On the road again, and more about dumps, and, below, from wikipedia data onto your desktop (or wherever):

As said, I have NOT found a single adequate iPhone/iPad “app” for data dumps, but a single one for Android, and which on a cheap “smartphone”, and for “hit lists” (i.e. “filtering”) from dumps in the 1-million-char range, gives immediate and visually pleasant results, but for single search strings only; thus, you’ll better put your dump lines in alphabetical order upon export, so that your “bergman, ingmar (year)” (by “berman”; “bergm”, without the quotes, will suffice, too) will follow each other, in chronological order, and then only, afterwards, you’ll get the movies with the actress, instead of a blunt mix.

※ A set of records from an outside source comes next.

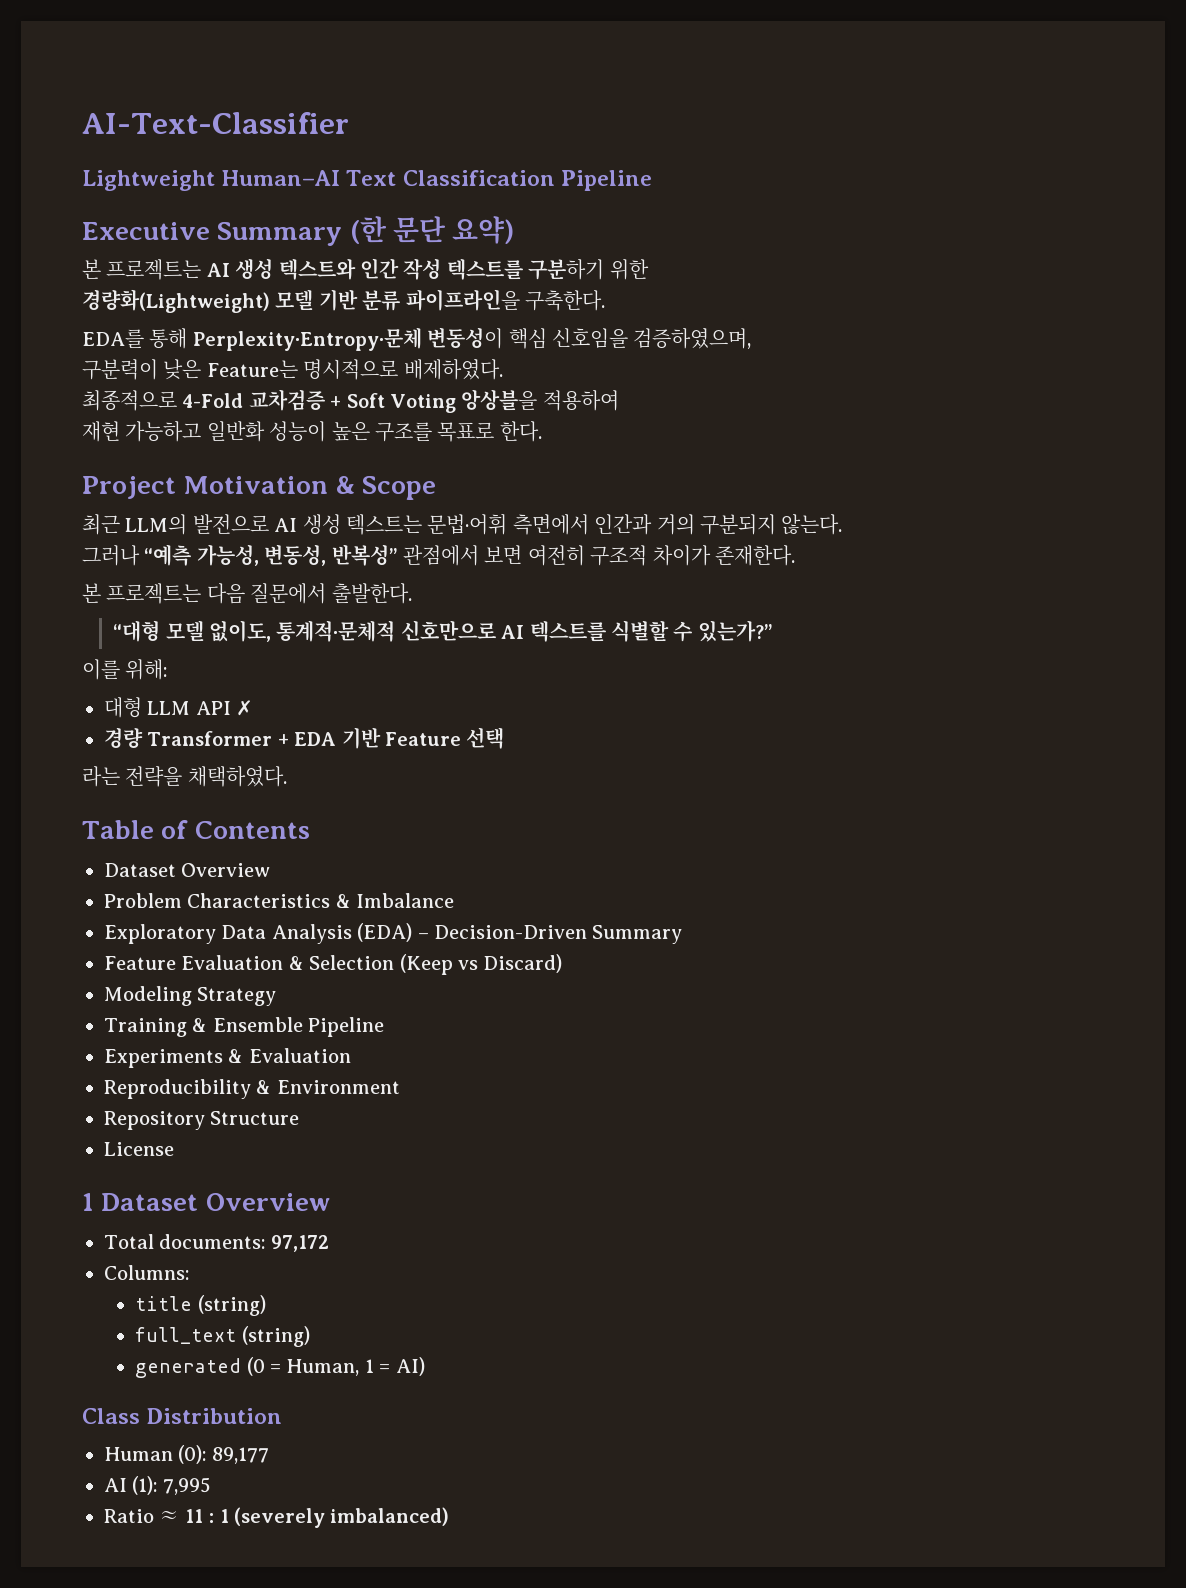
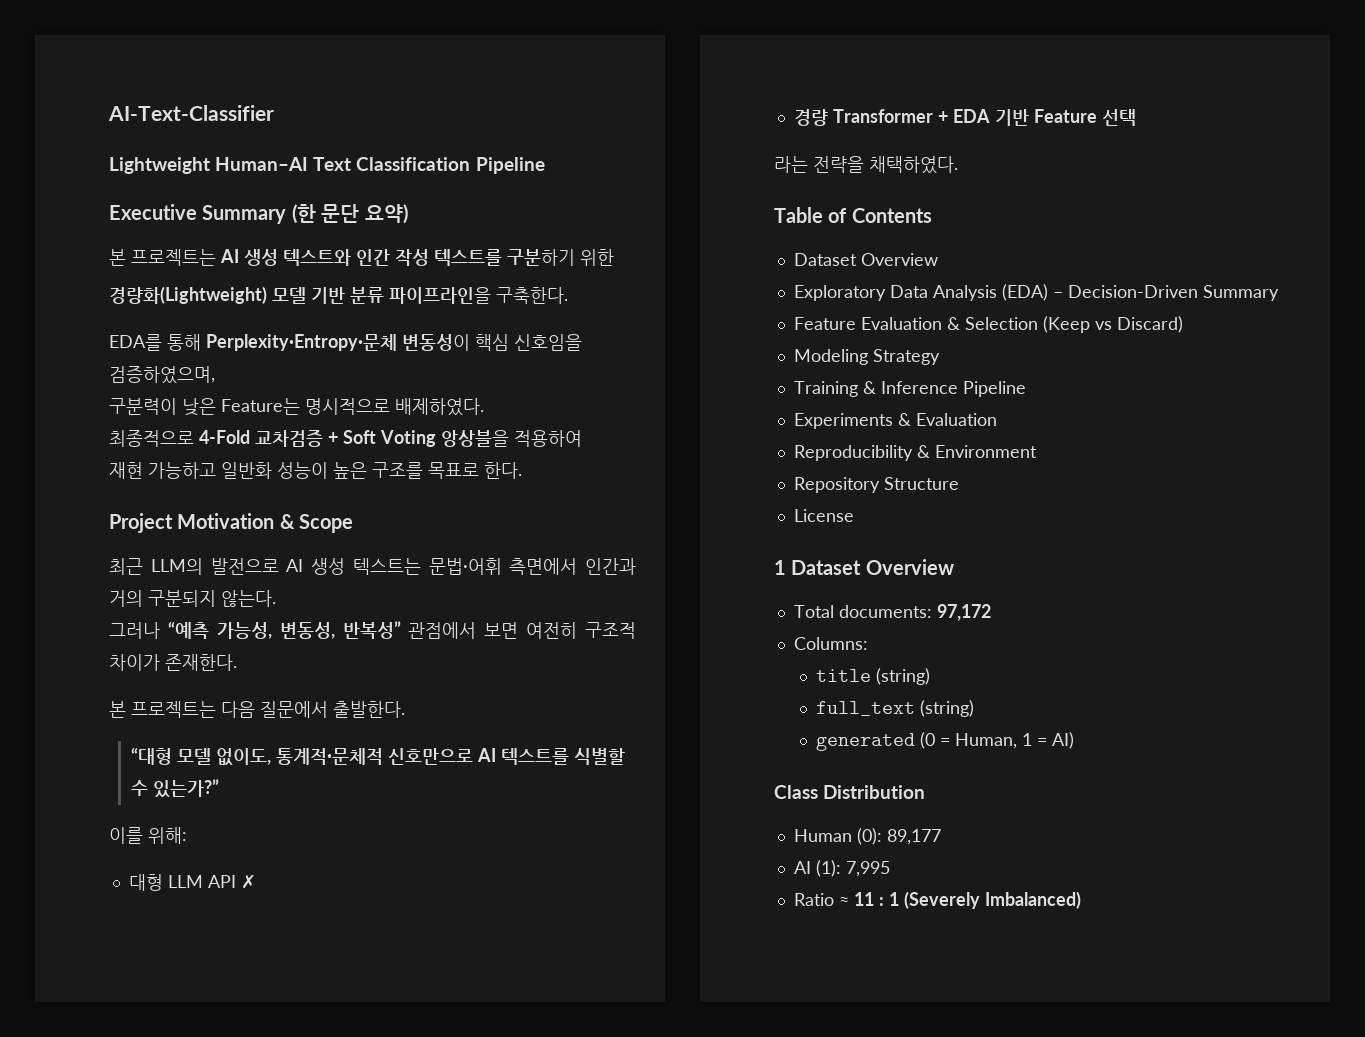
- Problem Characteristics & Imbalance
- Training & Ensemble Pipeline
+ Training & Inference Pipeline
- Ratio ≈ 11 : 1 (severely imbalanced)
+ Ratio ≈ 11 : 1 (Severely Imbalanced)

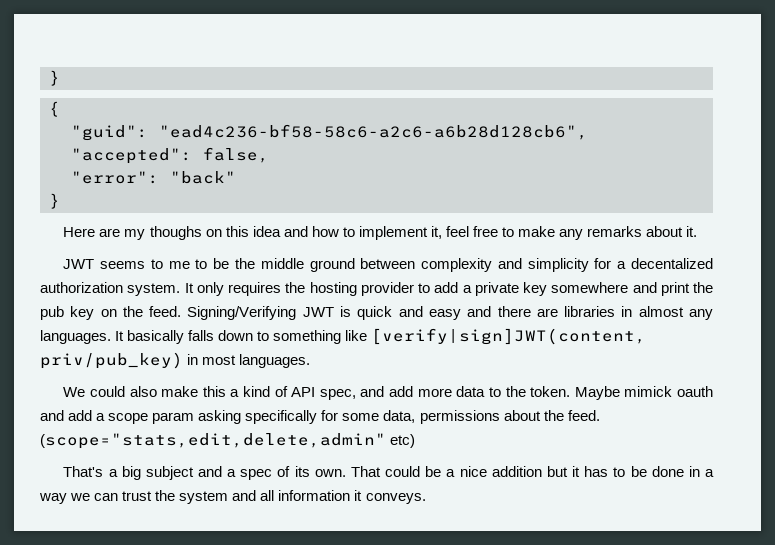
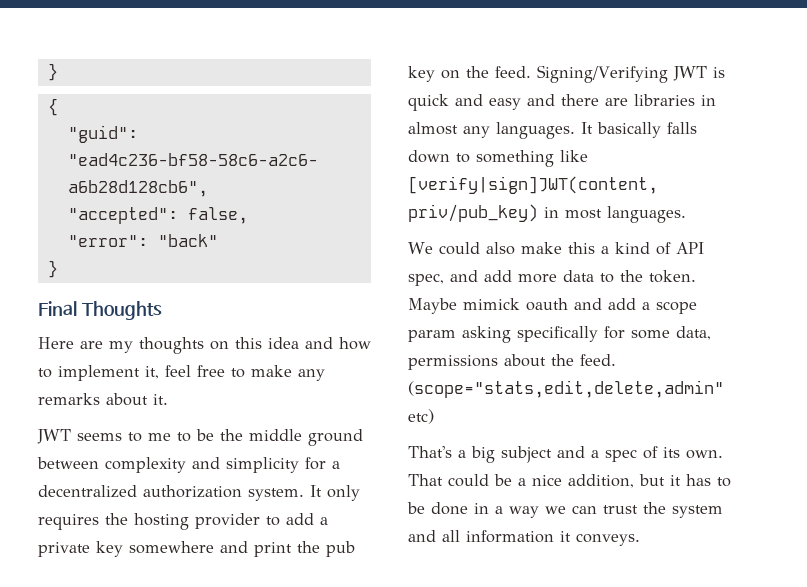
+ Final Thoughts
- Here are my thoughs on this idea and how to implement it, feel free to make any remarks about it.
+ Here are my thoughts on this idea and how to implement it, feel free to make any remarks about it.
- JWT seems to me to be the middle ground between complexity and simplicity for a decentalized authorization system.
+ JWT seems to me to be the middle ground between complexity and simplicity for a decentralized authorization system.
- That could be a nice addition but it has to be done in a way we can trust the system and all information it conveys.
+ That could be a nice addition, but it has to be done in a way we can trust the system and all information it conveys.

You would have to do some scripting anyway, upon export, since diacritics, as you know, ain’t people fed up to the core after a 3-hour slides show evening, but chars like ä or é, and searching for them on your virtual hand-held keyboard would be a nightmare, so ä>ae, é>e, ñ>n, ß>ss, etc., before the dump - you see here that just changing the default US keyboard to something - one specific - “national” would not resolve the problem…

Btw, I don’t know why people use 60-bucks tools for transmitting files to and from their hand-helds, or even pay for annual subscriptions of such tools - they may be “necessary” for appleware then? -, since for Android at least, your USB loading cable, connected to your PC, will do it - works fine in both directions -, but perhaps if you load your battery by “induction” now, or whatever they call it… all I know for sure being that proud iMobiles users don’t like it, but not at all, when you imply, use your iTablet in your grocery store, and other (grocery, not necessarily apple…) customers might think you’re a clerk - well, wear a white coat then, and they’ll figure you for the manager!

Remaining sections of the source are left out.